M. Masseron began to laugh:

"Come, Captain Belval, we mustn't exaggerate things. If any enemies remain for us to fight, they must stand in great need, for the moment, of taking council with themselves. We'll talk about this to-morrow, shall we, captain?"

He shook hands with Patrice again, bowed to Mme. Essarès and left the room.

Belval had at first made a discreet movement to go out with him. He stopped at the door and walked back again. Mme. Essarès, who seemed not to hear him, sat motionless, bent in two, with her head turned away from him.

"Coralie," he said.

She did not reply; and he uttered her name a second time, hoping that again she might not answer, for her silence suddenly appeared to him to be the one thing in the world for him to desire. That silence no longer implied either constraint or rebellion. Coralie accepted the fact that he was there, by her side, as a helpful friend. And Patrice no longer thought of all the problems that harassed him, nor of the murders that had mounted up, one after another, around them, nor of the dangers that might still encompass them. He thought only of Coralie's yielding gentleness.

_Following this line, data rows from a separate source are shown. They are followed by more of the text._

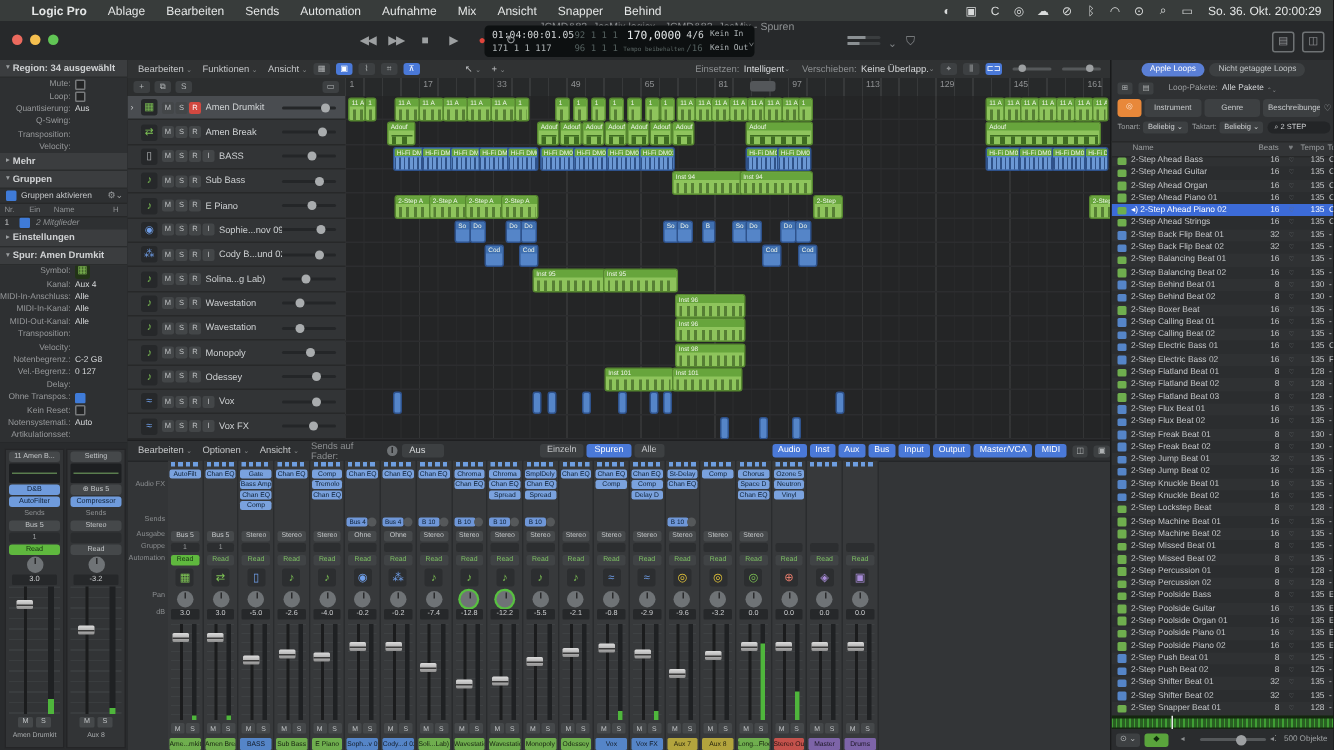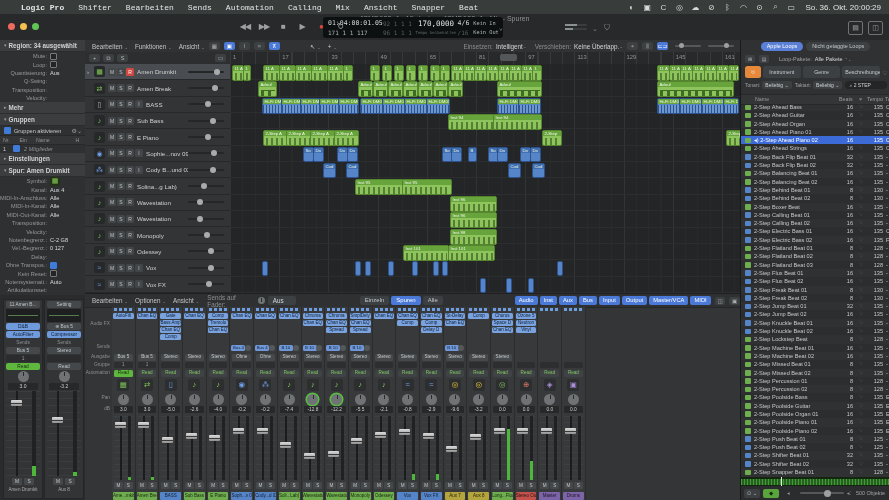--- a/index.html
+++ b/index.html
@@ -235,7 +235,7 @@
 
   <div class="menubar">
     <span class="apple"></span>
-    <span id="menu-items" style="display:flex;font-family:Liberation Mono, monospace;">
+    <span id="menu-items" style="display:flex;">
         <span class="mitem b">Logic Pro</span>
         <span class="mitem">Shifter</span>
         <span class="mitem">Bearbeiten</span>

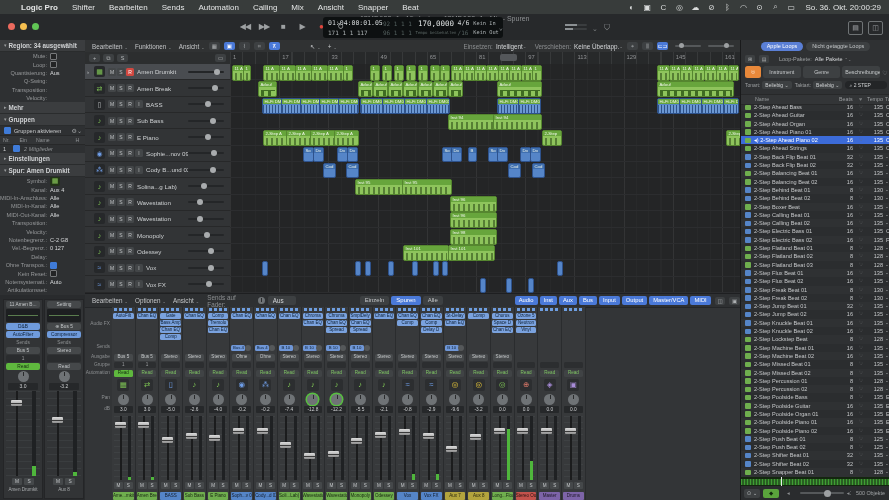--- a/index.html
+++ b/index.html
@@ -237,7 +237,7 @@
     <span class="apple"></span>
     <span id="menu-items" style="display:flex;">
         <span class="mitem b">Logic Pro</span>
-        <span class="mitem">Shifter</span>
+        <span class="mitem">Ablage</span>
         <span class="mitem">Bearbeiten</span>
         <span class="mitem">Sends</span>
         <span class="mitem">Automation</span>

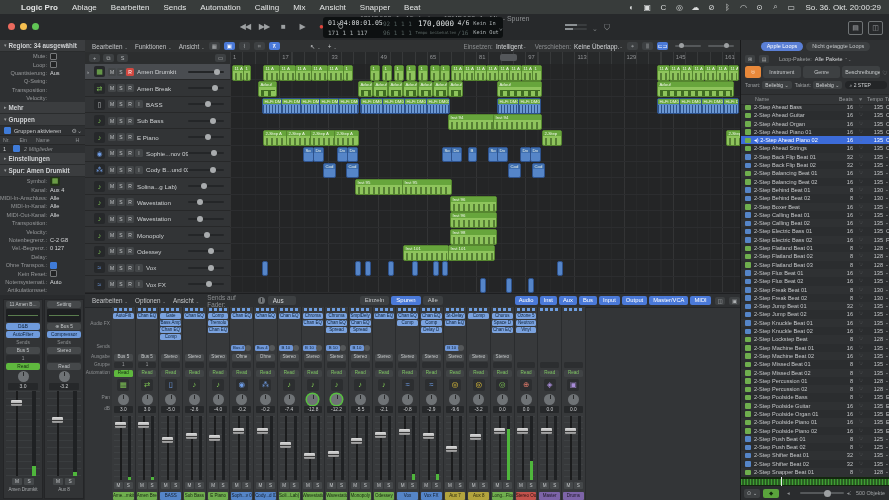--- a/index.html
+++ b/index.html
@@ -241,7 +241,7 @@
         <span class="mitem">Bearbeiten</span>
         <span class="mitem">Sends</span>
         <span class="mitem">Automation</span>
-        <span class="mitem">Calling</span>
+        <span class="mitem">Aufnahme</span>
         <span class="mitem">Mix</span>
         <span class="mitem">Ansicht</span>
         <span class="mitem">Snapper</span>

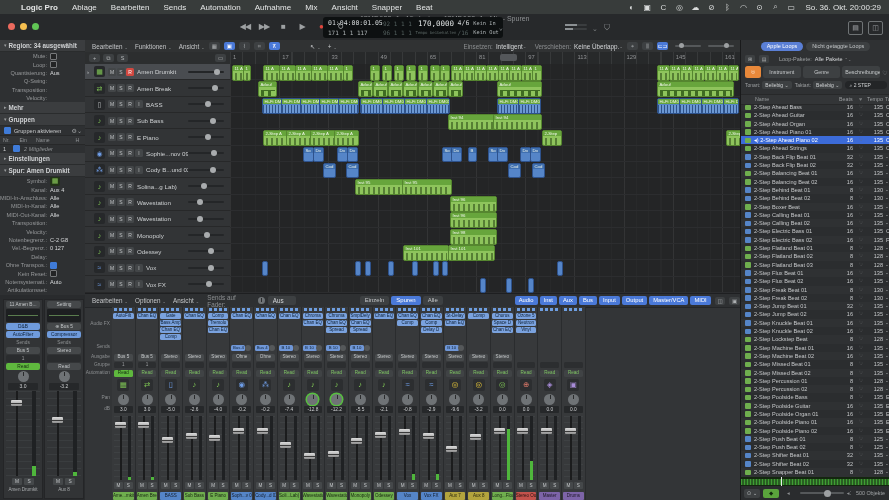--- a/index.html
+++ b/index.html
@@ -245,7 +245,7 @@
         <span class="mitem">Mix</span>
         <span class="mitem">Ansicht</span>
         <span class="mitem">Snapper</span>
-        <span class="mitem">Beat</span>
+        <span class="mitem">Behind</span>
       </span>
     <div class="mstatus" id="menu-status">
         <span class="sicon">◐</span>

"Don't answer, Coralie, don't say a word. It is for me to speak. I must tell you what you do not know, the reasons that made you wish to keep me out of this house.. out of this house and out of your very life."

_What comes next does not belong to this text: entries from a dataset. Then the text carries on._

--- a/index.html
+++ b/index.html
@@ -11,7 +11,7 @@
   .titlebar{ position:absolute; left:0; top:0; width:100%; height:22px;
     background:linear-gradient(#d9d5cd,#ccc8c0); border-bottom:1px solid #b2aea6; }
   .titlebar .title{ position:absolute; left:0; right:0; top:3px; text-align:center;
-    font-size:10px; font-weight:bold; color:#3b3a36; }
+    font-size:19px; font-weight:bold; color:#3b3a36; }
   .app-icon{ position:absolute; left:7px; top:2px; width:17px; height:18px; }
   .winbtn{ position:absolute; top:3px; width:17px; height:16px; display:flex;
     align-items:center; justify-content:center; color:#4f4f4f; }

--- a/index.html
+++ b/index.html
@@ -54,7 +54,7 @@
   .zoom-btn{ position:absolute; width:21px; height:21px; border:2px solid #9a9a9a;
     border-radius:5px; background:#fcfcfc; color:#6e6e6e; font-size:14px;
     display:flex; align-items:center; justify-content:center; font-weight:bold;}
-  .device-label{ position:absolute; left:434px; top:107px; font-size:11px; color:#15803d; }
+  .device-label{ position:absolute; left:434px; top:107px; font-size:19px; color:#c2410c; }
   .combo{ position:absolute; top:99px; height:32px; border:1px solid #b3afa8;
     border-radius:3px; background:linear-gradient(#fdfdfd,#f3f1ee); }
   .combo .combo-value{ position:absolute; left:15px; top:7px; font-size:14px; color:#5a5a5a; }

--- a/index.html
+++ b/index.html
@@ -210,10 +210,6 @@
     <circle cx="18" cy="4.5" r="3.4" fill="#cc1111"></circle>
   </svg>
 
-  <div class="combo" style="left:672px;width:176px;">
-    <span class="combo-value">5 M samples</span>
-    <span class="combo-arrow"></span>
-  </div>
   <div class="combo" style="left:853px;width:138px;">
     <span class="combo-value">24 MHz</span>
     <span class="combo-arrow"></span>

He put his hand on the back of the chair in which she was sitting; and his hand just touched Coralie's hair.

"Coralie, you imagine that it is the shame of your life here that keeps you away from me. You blush at having been that man's wife; and this makes you feel troubled and anxious, as though you yourself had been guilty. But why should you? It was not your fault. Surely you know that I can guess the misery and hatred that must have passed between you and him and the constraint that was brought to bear upon you, by some machination, in order to force your consent to the marriage! No, Coralie, there is something else; and I will tell you what it is. There is something else.."

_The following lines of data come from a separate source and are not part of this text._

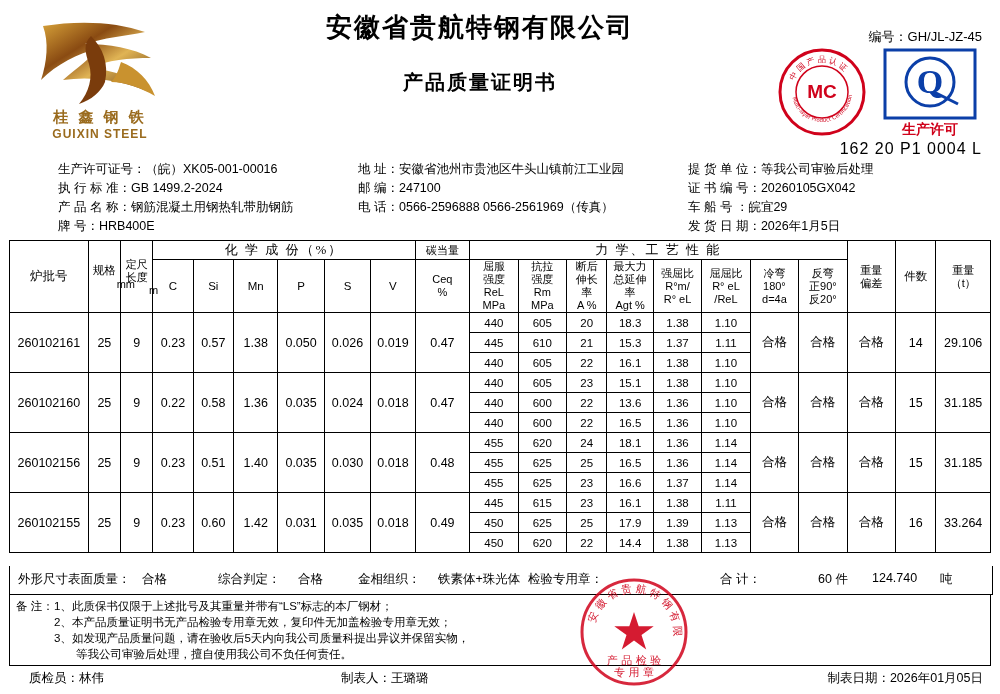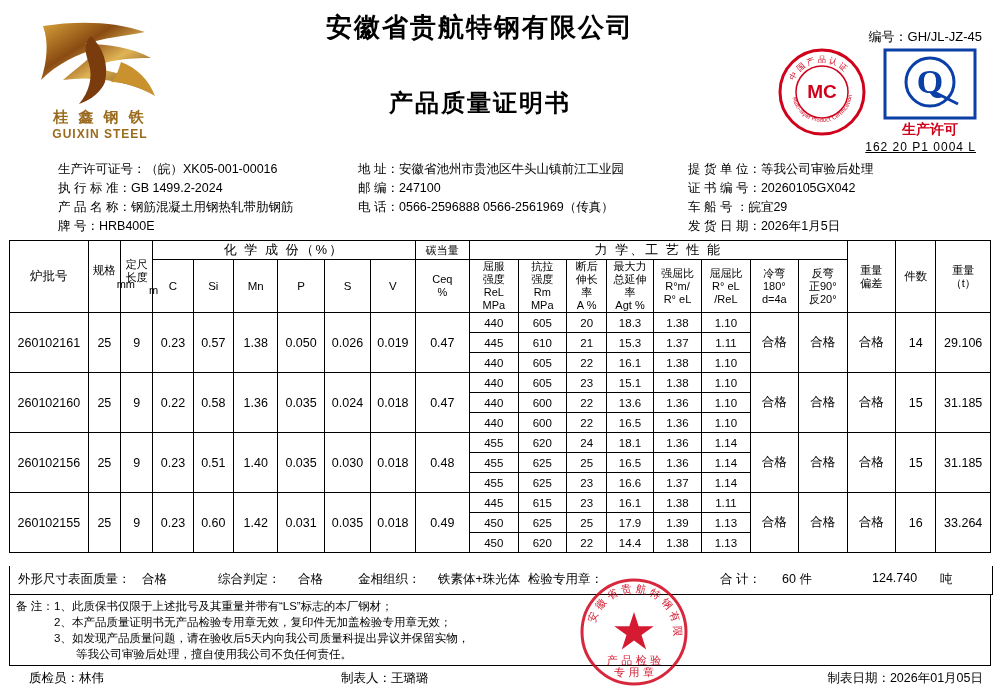--- a/index.html
+++ b/index.html
@@ -25,7 +25,7 @@
 
   .titles{position:absolute;left:200px;top:10px;width:560px;text-align:center;}
   .title-main{font-size:26px;font-weight:bold;letter-spacing:2px;font-family:"DejaVu Sans",sans-serif;}
-  .title-sub{font-size:24px;font-weight:bold;letter-spacing:2px;margin-top:42px;font-family:"DejaVu Sans",sans-serif;}
+  .title-sub{font-size:20px;font-weight:bold;letter-spacing:2px;margin-top:24px;font-family:"DejaVu Sans",sans-serif;}
 
   .docno{position:absolute;right:18px;top:28px;font-size:13px;}
   .barcode-no{position:absolute;right:24px;top:140px;font-size:12px;letter-spacing:1px;text-decoration:underline;}

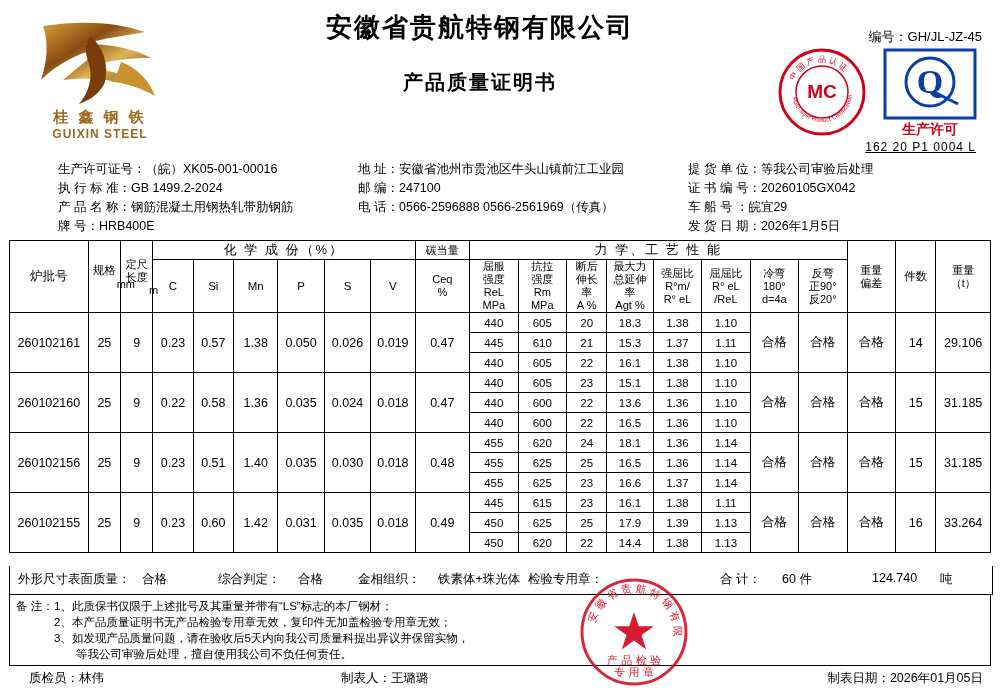--- a/index.html
+++ b/index.html
@@ -28,7 +28,7 @@
   .title-sub{font-size:20px;font-weight:bold;letter-spacing:2px;margin-top:24px;font-family:"DejaVu Sans",sans-serif;}
 
   .docno{position:absolute;right:18px;top:28px;font-size:13px;}
-  .barcode-no{position:absolute;right:24px;top:140px;font-size:12px;letter-spacing:1px;text-decoration:underline;}
+  .barcode-no{position:absolute;right:18px;top:140px;font-size:16px;letter-spacing:1px;}
 
   
   .seal-mc{position:absolute;left:778px;top:48px;width:88px;height:88px;}

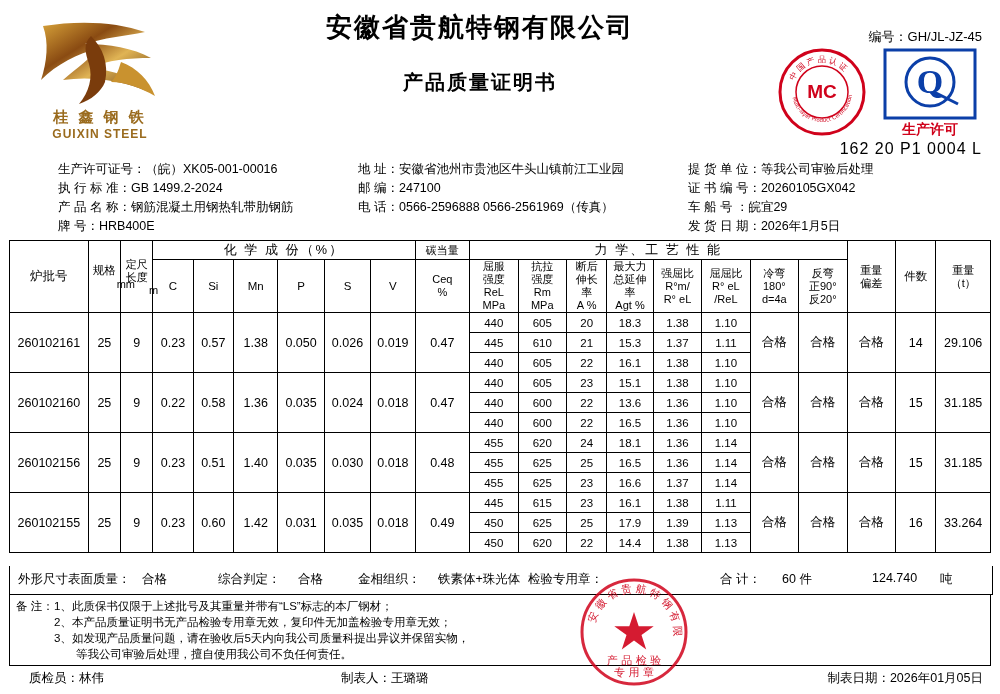--- a/index.html
+++ b/index.html
@@ -47,7 +47,7 @@
   .maintable{position:absolute;left:9px;top:240px;width:982px;font-size:11.5px;}
   .maintable th,.maintable td{border:1px solid #000;text-align:center;vertical-align:middle;padding:0;}
   .maintable th{font-weight:normal;}
-  .grp{font-size:13px;letter-spacing:2px;}
+  .grp{font-size:13px;letter-spacing:2px;font-family:Liberation Serif, serif;}
   .vhead{font-size:11px;line-height:13px;}
   .sub{font-size:11px;margin-left:28px;}
   .datarow td{height:19px;}

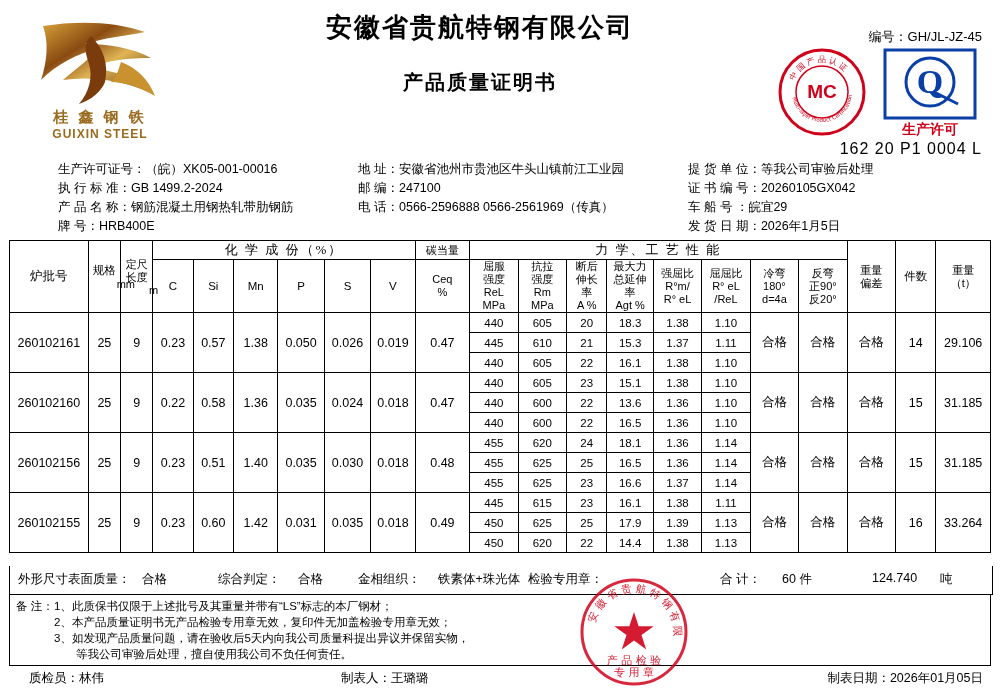--- a/index.html
+++ b/index.html
@@ -419,7 +419,7 @@
     <span class="cell" style="left:428px">铁素体+珠光体</span>
     <span class="cell" style="left:518px">检验专用章：</span>
     <span class="cell" style="left:710px">合 计：</span>
-    <span class="cell" style="left:772px">60  件</span>
+    <span class="cell" style="left:808px">60  件</span>
     <span class="cell" style="left:862px">124.740</span>
     <span class="cell" style="left:930px">吨</span>
   </div>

He was bending over her still more. He saw her beautiful profile lit up by the blazing logs and, speaking with increasing fervor and adopting the familiar tu and toi which, in his mouth, retained a note of affectionate respect, he cried:

"Am I to speak, Little Mother Coralie? I needn't, need I? You have understood; and you read yourself clearly. Ah, I feel you trembling from head to foot! Yes, yes, I tell you, I knew your secret from the very first day. From the very first day you loved your great beggar of a wounded man, all scarred and maimed though he was. Hush! Don't deny it!.. Yes, I understand: you are rather shocked to hear such words as these spoken to-day. I ought perhaps to have waited. And yet why should I? I am asking you nothing. I know; and that is enough for me. I sha'n't speak of it again for a long time to come, until the inevitable hour arrives when you are forced to tell it to me yourself. Till then I shall keep silence. But our love will always be between us; and it will be exquisite, Little Mother Coralie, it will be exquisite for me to know that you love me. Coralie… There, now you're crying! And you would still deny the truth? Why, when you cry – I know you, Little Mother – it means that your dear heart is overflowing with tenderness and love! You are crying? Ah, Little Mother, I never thought you loved me to that extent!"